Grape wine distillery waste developed a pelletised sludge bed in a UASB system. Product formation along the line of flow in the pelletised bed was similar to that when treating a pure carbohydrate, apple juice waste. Pelletised sludge production was about 0.14 mgVSS/mgCOD removed (as against 0.42 mgVSS/mgCOD removed for apple juice waste), indicating a low influent COD carbohydrate fraction. The pellets were not as compact as with apple juice waste and were smaller (< 2 mm). The distillery waste COD ranged from 20 000 to 30 000 mg/ℓ. An appreciable amount of H2CO3*alkalinity was generated internally due to deamination of proteins and removal of organic salts.

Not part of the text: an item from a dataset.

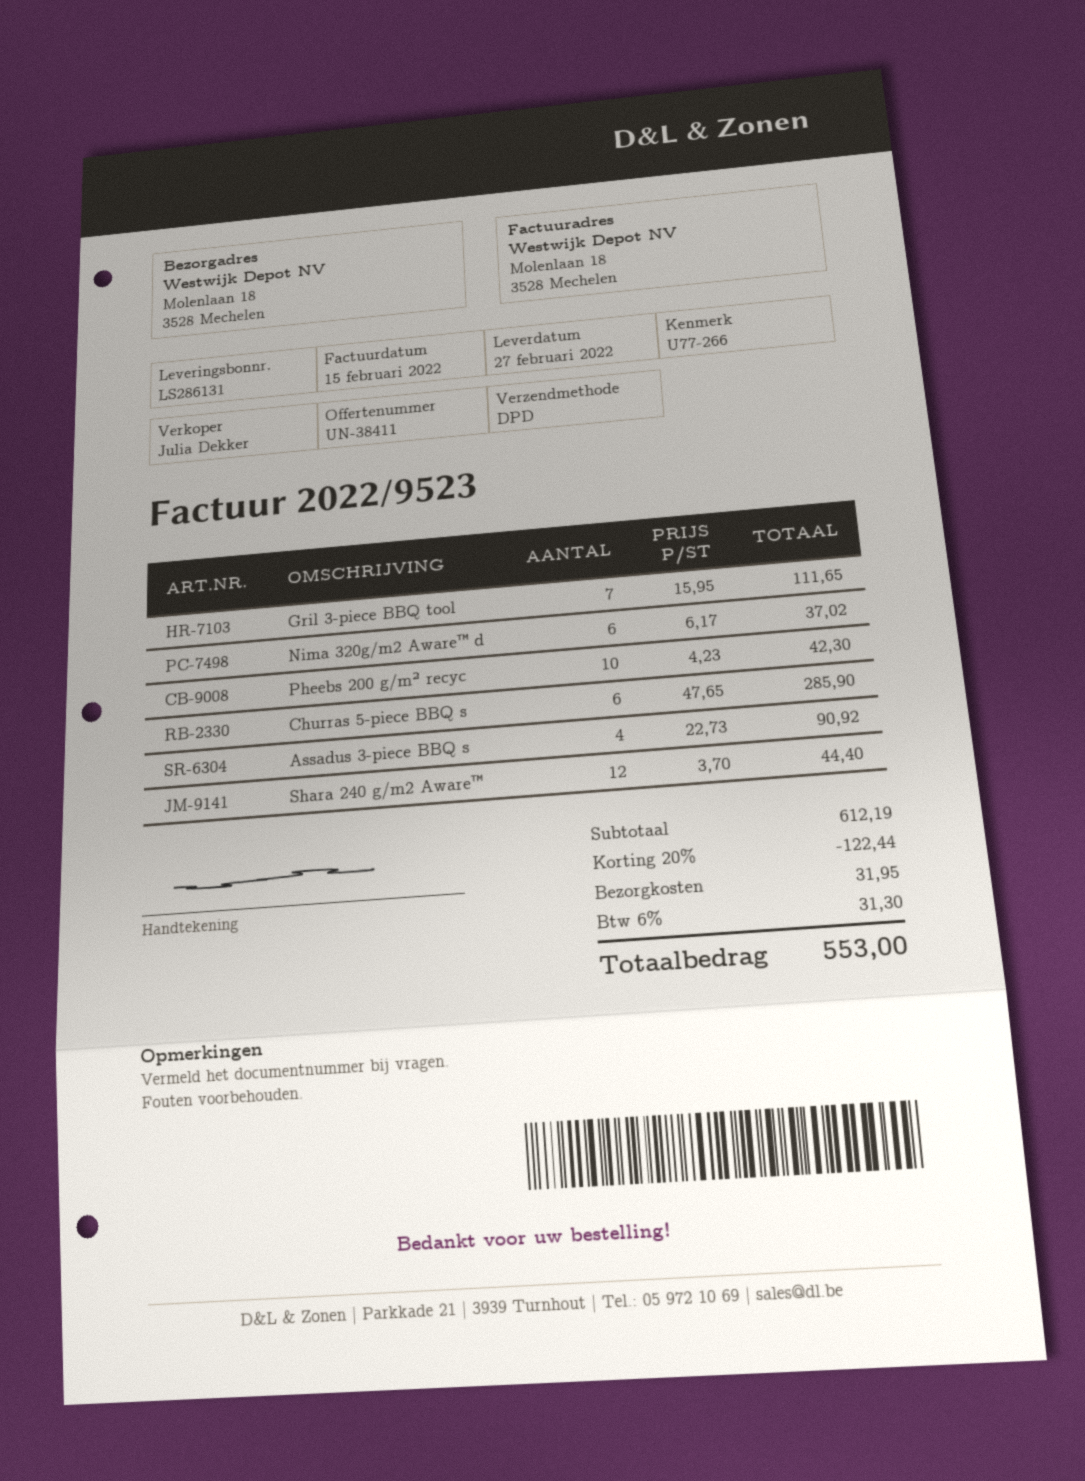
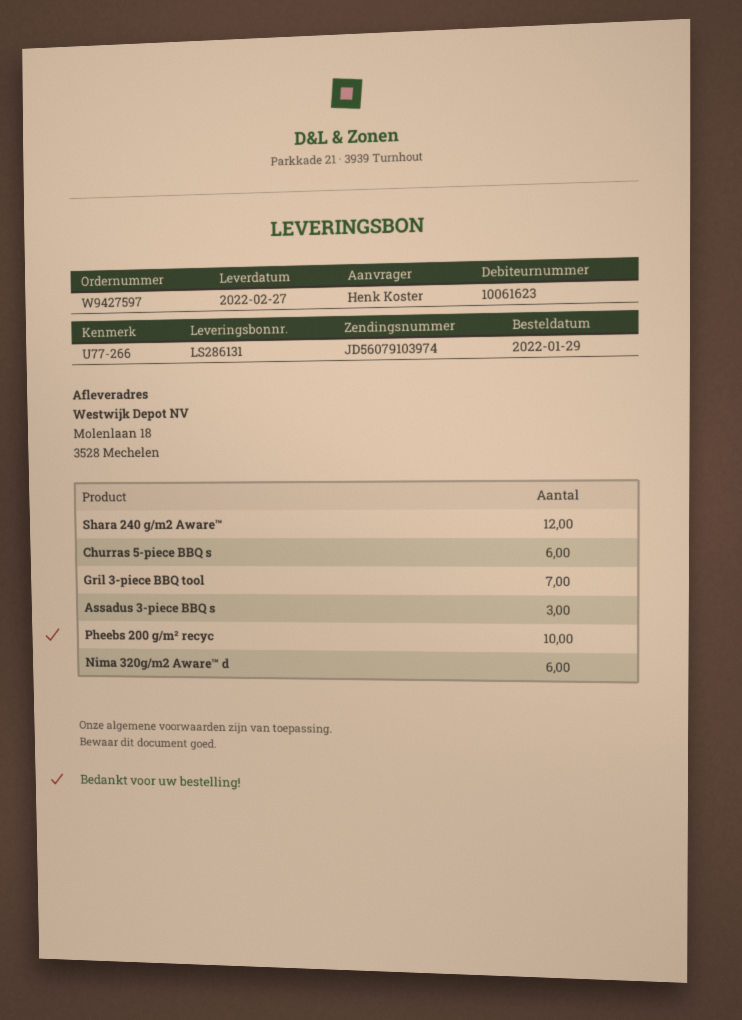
Assadus 3-piece BBQ s: 4 -> 3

Provided the system was operated with a recycle from the effluent to influent at a recycle ratio sufficiently high to dilute the base influent COD to an effective influent COD (CODe) < 2000 mg/ℓ, sufficient of the H2CO3*alkalinity generated internally was recycled to maintain a minimum sludge bed pH > 6.6. Recycle ratios as high as 33:1, reducing the base influent COD of 27 000 mg/ℓ to a CODe of 790 mg/ℓ, did not adversely affect COD removal. No nitrogen, phosphate or trace element supplementation was required. COD removal was greater than 94 percent for COD loading rates up to the maximum of 15 kg/(m3 sludge bed.d); the maximum COD loading rate was fixed by gas lifting pellets in to the settling section, not by process failure.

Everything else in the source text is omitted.